Il pezzo di apertura del disco è Nations on Fire, (pezzo che Rob Rock propose lo scorso anno al BYH con la sua band solista) una rasoiata metallica dove si può notare l’alchimia perfetta della band, come ci si poteva immaginare gli assoli di MacAlpine sono molto belli, tecnici ma senza cadere nel ridicolo come tanti suoi colleghi (chi ha detto Micheal Angelo ?). La successiva Writings on the wall ha un sound meno heavy della track precedente ma è un heavy anthem veramente spettacolare con un andamento tipico di quegli anni (che purtroppo non ho potuto vivere in persona).
Stand up and fight si apre con il synth di MacAlpine e poi esplode in una linea di chitarra emozionante e anthemica, il ritornello (Stand up and fight for your right, stand up and fight be free !) è un vortice di potenza emessa dall’ugola del sempre verde Rob Rock. Alla fine del pezzo il bravo Aldridge dà prova delle sue capacità con una serie di rullate molto veloci e precise.
I primi 2 minuti della successiva Nostradamus sembrano quasi fuori luogo in un disco di heavy classico, invece Tony MacAlpine con le sue tastiere con il suono cromato e molto eighties riesce e trasmettere molte emozioni e ci porta all’epoca di Nostradamus, il pezzo poi esplode in un classico mid-tempo di hard n’heavy americano che può riportare alla mente le cose più heavy dei Dokken ma la band mantiene sempre una personalità dovuta alla classe dei quattro musicisti coinvolti nel progetto, a metà pezzo la chitarra infuocata di Tony MacAlpine riprende la melodia iniziale tanto per rivendicare che il vero protagonista del disco è proprio Tony.

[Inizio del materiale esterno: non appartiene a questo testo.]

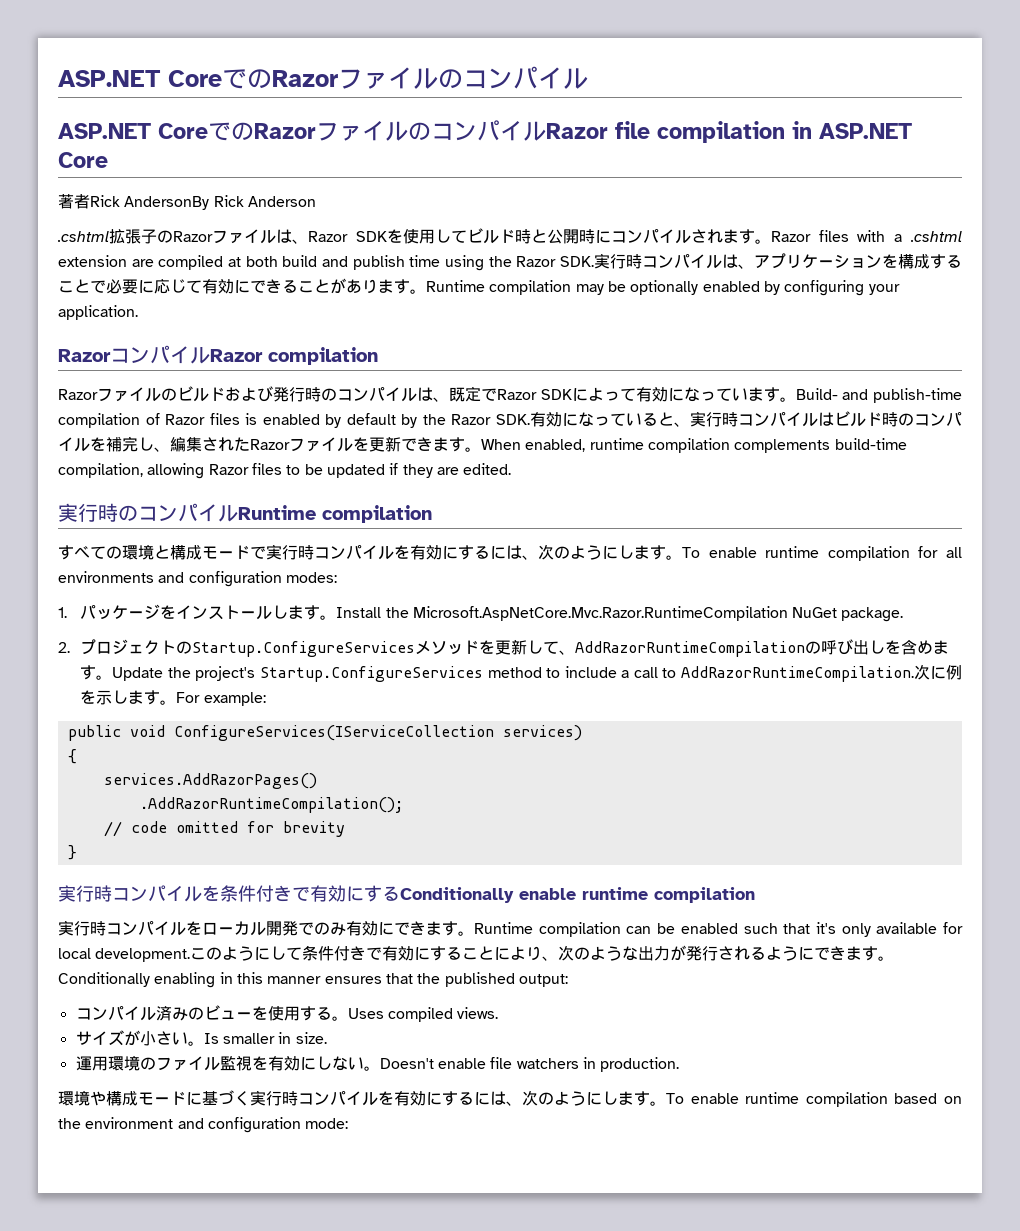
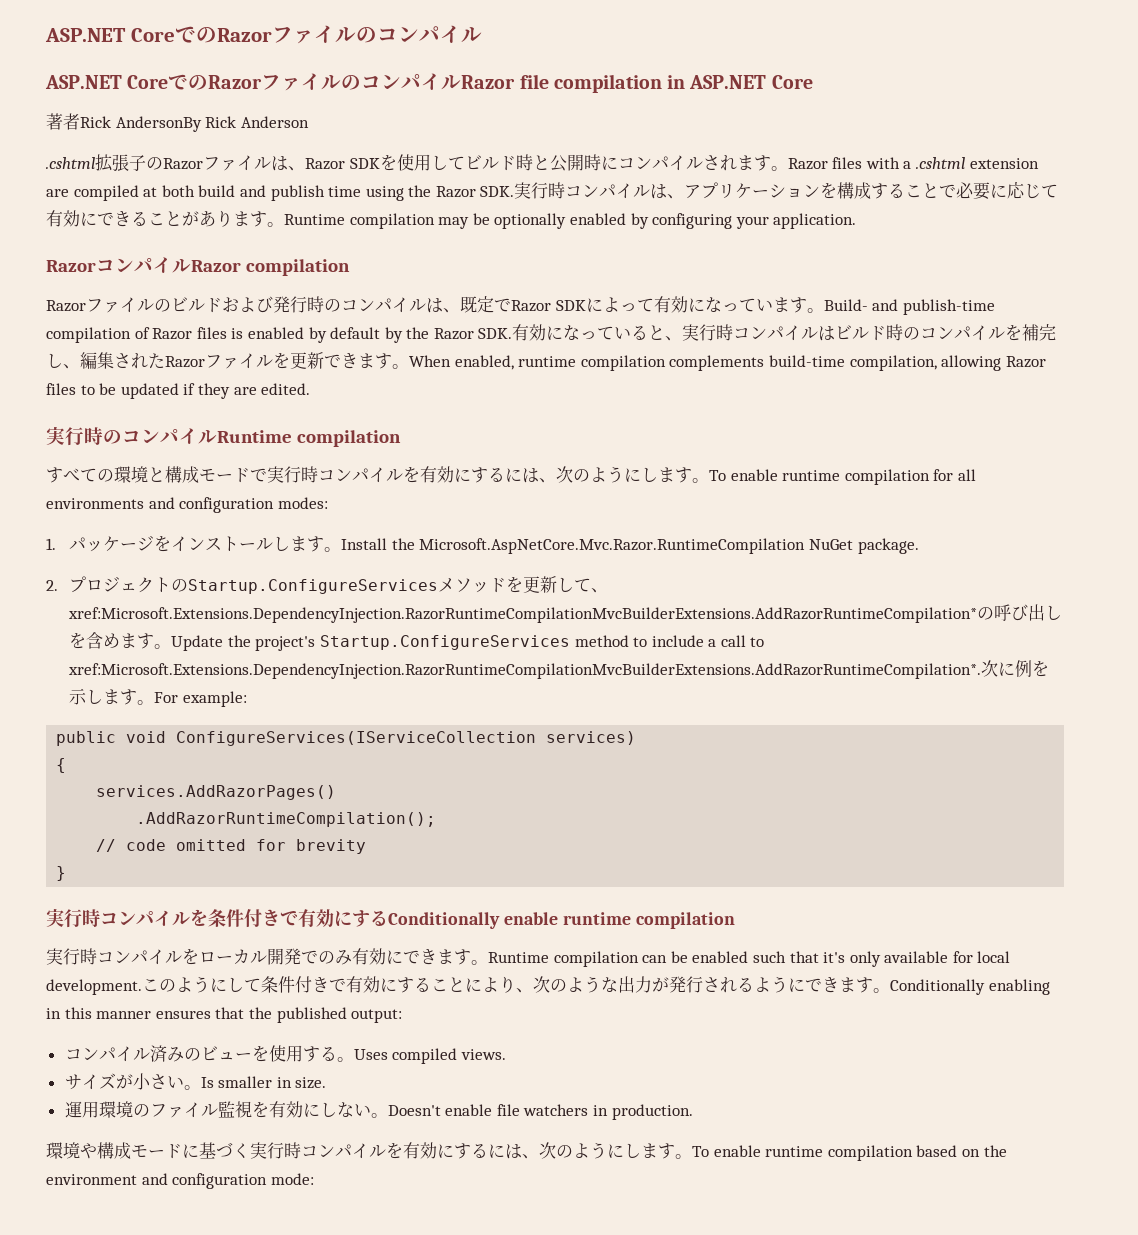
[575,641,806,657] AddRazorRuntimeCompilation -> [68,607,978,623] xref:Microsoft.Extensions.DependencyInjection.RazorRuntimeCompilationMvcBuilderExtensions.AddRazorRuntimeCompilation*
[681,666,914,682] AddRazorRuntimeCompilation. -> [68,663,982,679] xref:Microsoft.Extensions.DependencyInjection.RazorRuntimeCompilationMvcBuilderExtensions.AddRazorRuntimeCompilation*.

Dopo un pezzo con un andamento più epicheggiante e cadenzato siamo di fronte ad un bellissimo up-tempo come Unknown Survivor, introdotta da un grandissimo riff il pezzo si snoda tra strofe veramente ben interpretate da Rob Rock e tra linee solistiche di chitarra mozzafiato.
Fantasy e Slave to my touch sono i pezzi più deboli del disco (ma non brutti anzi), la prima canzone è un mid-tempo molto buono che però poi cade sul ritornello risultando un po’scontato e diciamo banalotto, la seconda prosegue sul mid-tempo però non riesce a esplodere come gli altri pezzi del disco. La penultima traccia è I can’t see it in your eyes ed è ancora Dokken-style soprattutto nell’intro di chitarra, e l’ultima traccia è la classic-ballad You and I, una song piena di emozioni da dedicare alla persona più vicina sentimentalmente.(Ricordo che questo pezzo fu ricantanto nel 2001 da Rob Rock con la band dei Powergod in occasione del loro disco tributo ai gruppi culto degli anni ’80)
Il disco si conclude qua, e purtroppo la band si conclude qua : Rob Rock si mette in coppia con Chris Impellitteri sfornando buoni album, Tony MacAlpine prosegue la sua carriera solista (a volte con buoni risultati a volte troppo sperimentale e fusion), Aldridge decide di girare il mondo quindi si unisce ai Whitesnake e Rudy Sarzo prosegue la sua avventura con i Quiet Riot.
Secondo me un must per gli amanti delle sonorità heavy rock ’80!